**Prompt**
Please repeat each line below exactly, with no images in the copy.

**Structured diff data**
.....

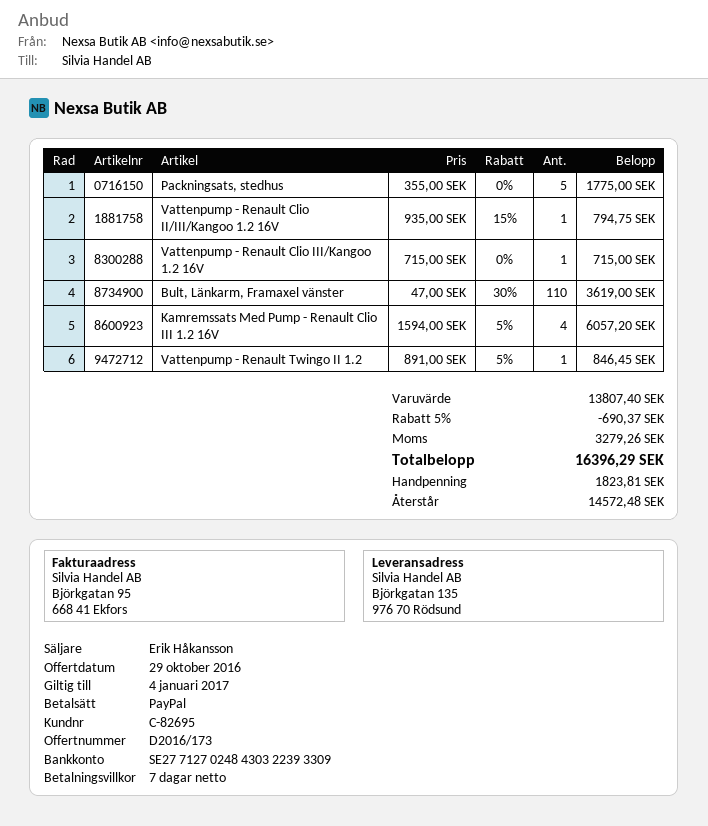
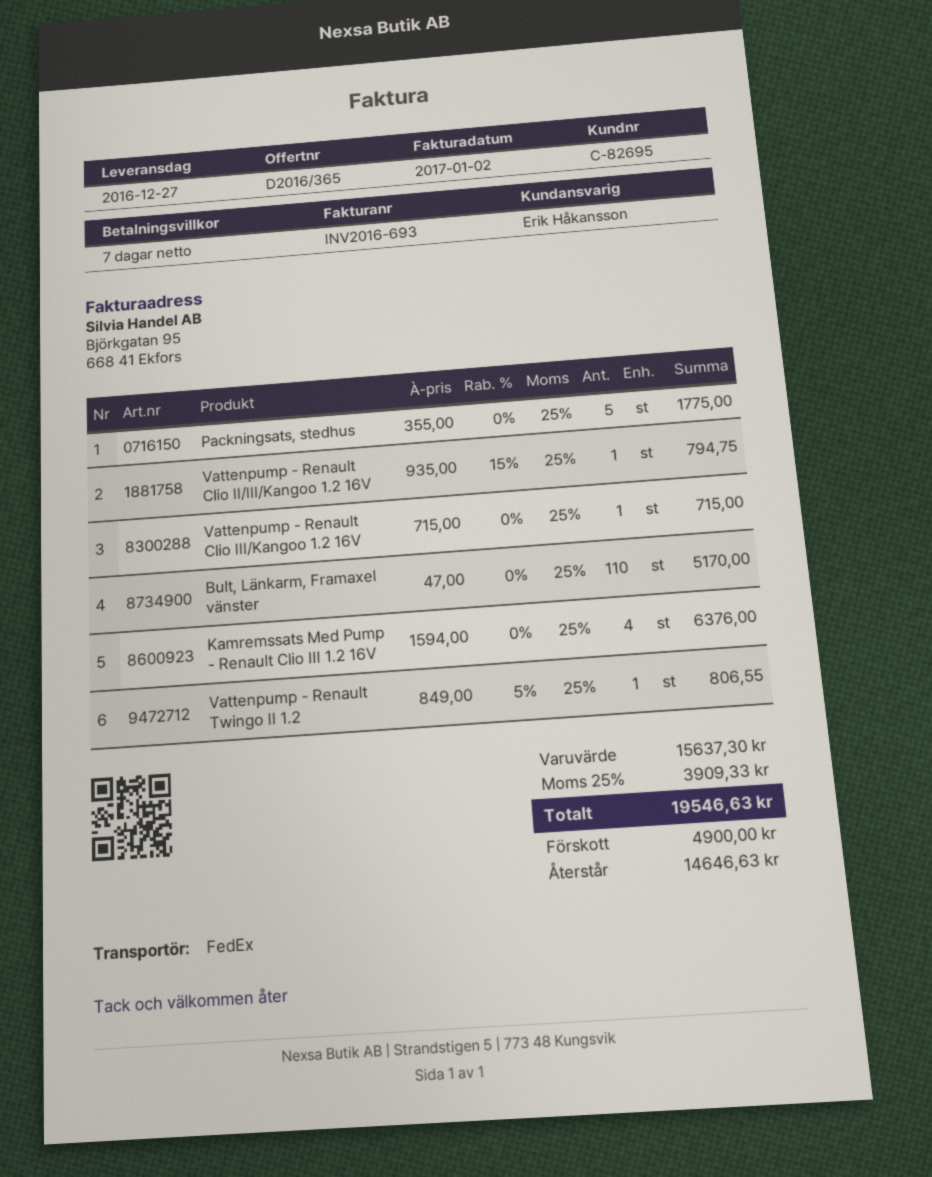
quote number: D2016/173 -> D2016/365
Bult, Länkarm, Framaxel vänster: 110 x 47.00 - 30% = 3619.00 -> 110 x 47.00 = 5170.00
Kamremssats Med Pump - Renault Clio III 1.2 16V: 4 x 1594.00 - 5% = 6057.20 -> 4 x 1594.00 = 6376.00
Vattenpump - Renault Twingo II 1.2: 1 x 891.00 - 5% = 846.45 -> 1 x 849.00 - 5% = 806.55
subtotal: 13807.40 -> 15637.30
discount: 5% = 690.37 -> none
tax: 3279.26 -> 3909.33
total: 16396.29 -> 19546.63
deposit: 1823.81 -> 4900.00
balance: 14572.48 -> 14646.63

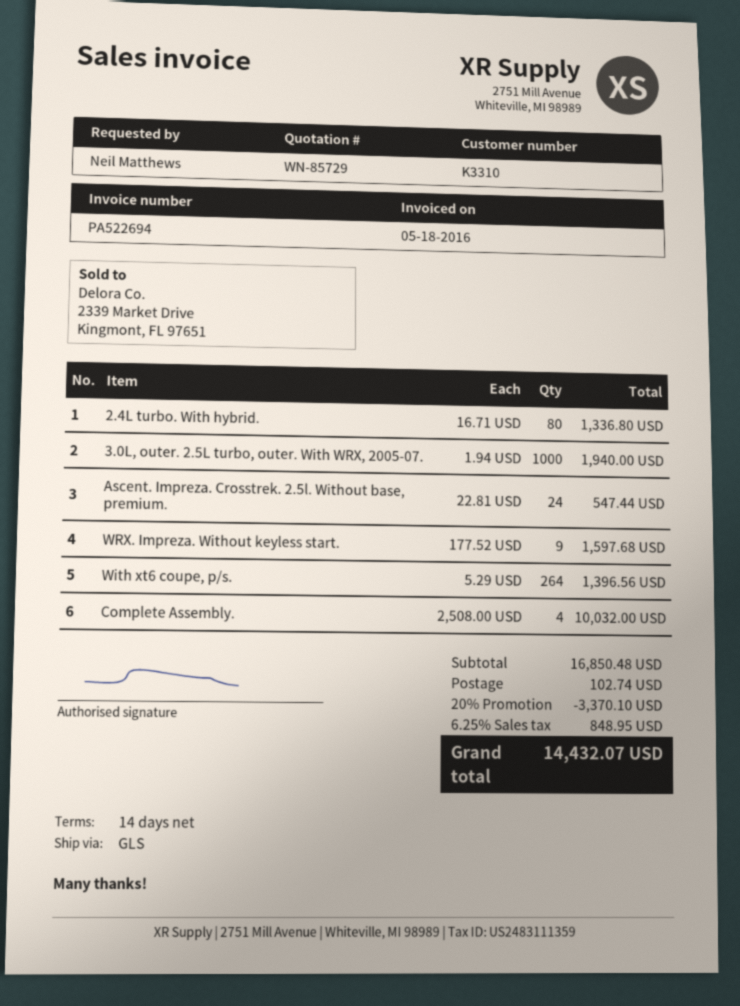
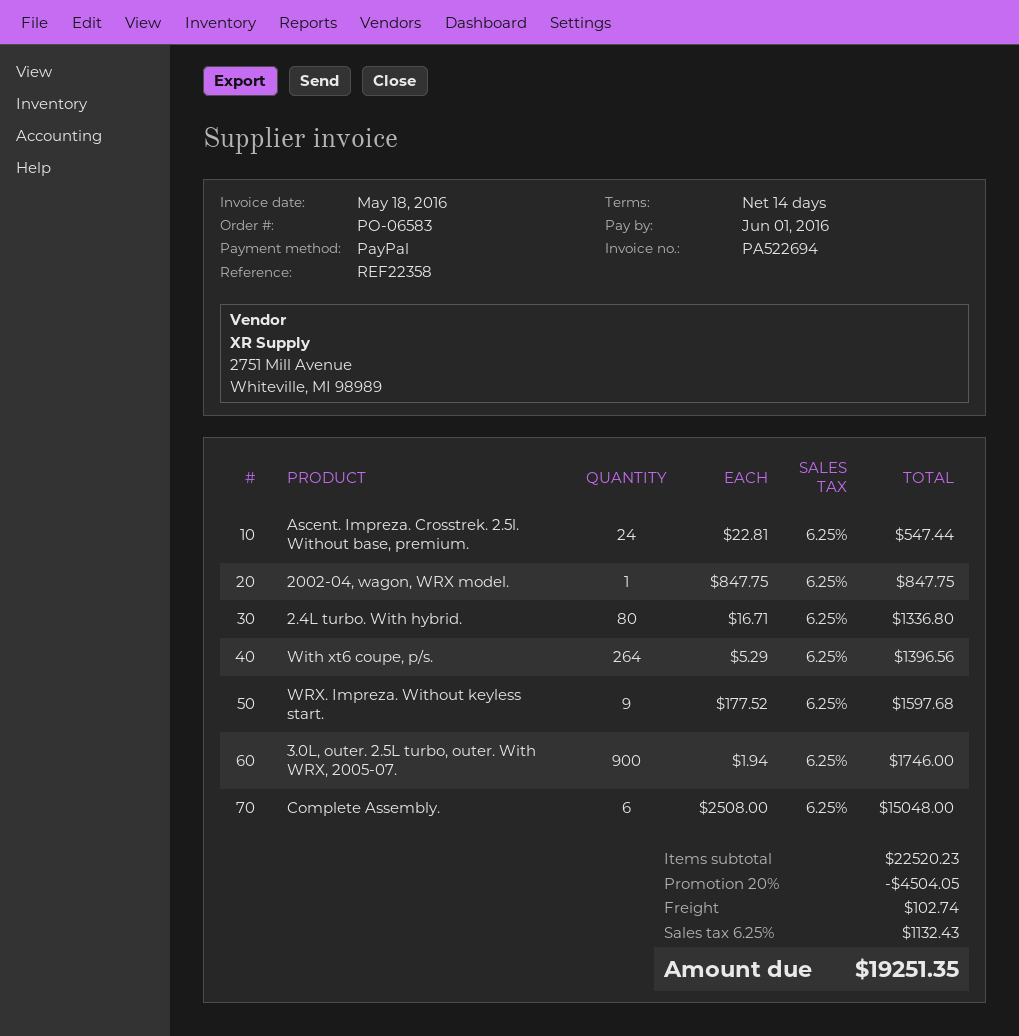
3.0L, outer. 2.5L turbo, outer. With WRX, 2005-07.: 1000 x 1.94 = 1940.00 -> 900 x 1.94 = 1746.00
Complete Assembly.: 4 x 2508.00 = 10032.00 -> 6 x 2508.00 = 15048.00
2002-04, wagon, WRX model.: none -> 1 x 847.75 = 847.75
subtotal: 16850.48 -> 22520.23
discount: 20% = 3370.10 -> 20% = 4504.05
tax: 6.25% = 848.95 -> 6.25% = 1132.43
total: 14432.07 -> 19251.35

.....

**Answer to this problem**
quote number: D2016/173 -> D2016/365
Bult, Länkarm, Framaxel vänster: 110 x 47.00 - 30% = 3619.00 -> 110 x 47.00 = 5170.00
Kamremssats Med Pump - Renault Clio III 1.2 16V: 4 x 1594.00 - 5% = 6057.20 -> 4 x 1594.00 = 6376.00
Vattenpump - Renault Twingo II 1.2: 1 x 891.00 - 5% = 846.45 -> 1 x 849.00 - 5% = 806.55
subtotal: 13807.40 -> 15637.30
discount: 5% = 690.37 -> none
tax: 3279.26 -> 3909.33
total: 16396.29 -> 19546.63
deposit: 1823.81 -> 4900.00
balance: 14572.48 -> 14646.63

3.0L, outer. 2.5L turbo, outer. With WRX, 2005-07.: 1000 x 1.94 = 1940.00 -> 900 x 1.94 = 1746.00
Complete Assembly.: 4 x 2508.00 = 10032.00 -> 6 x 2508.00 = 15048.00
2002-04, wagon, WRX model.: none -> 1 x 847.75 = 847.75
subtotal: 16850.48 -> 22520.23
discount: 20% = 3370.10 -> 20% = 4504.05
tax: 6.25% = 848.95 -> 6.25% = 1132.43
total: 14432.07 -> 19251.35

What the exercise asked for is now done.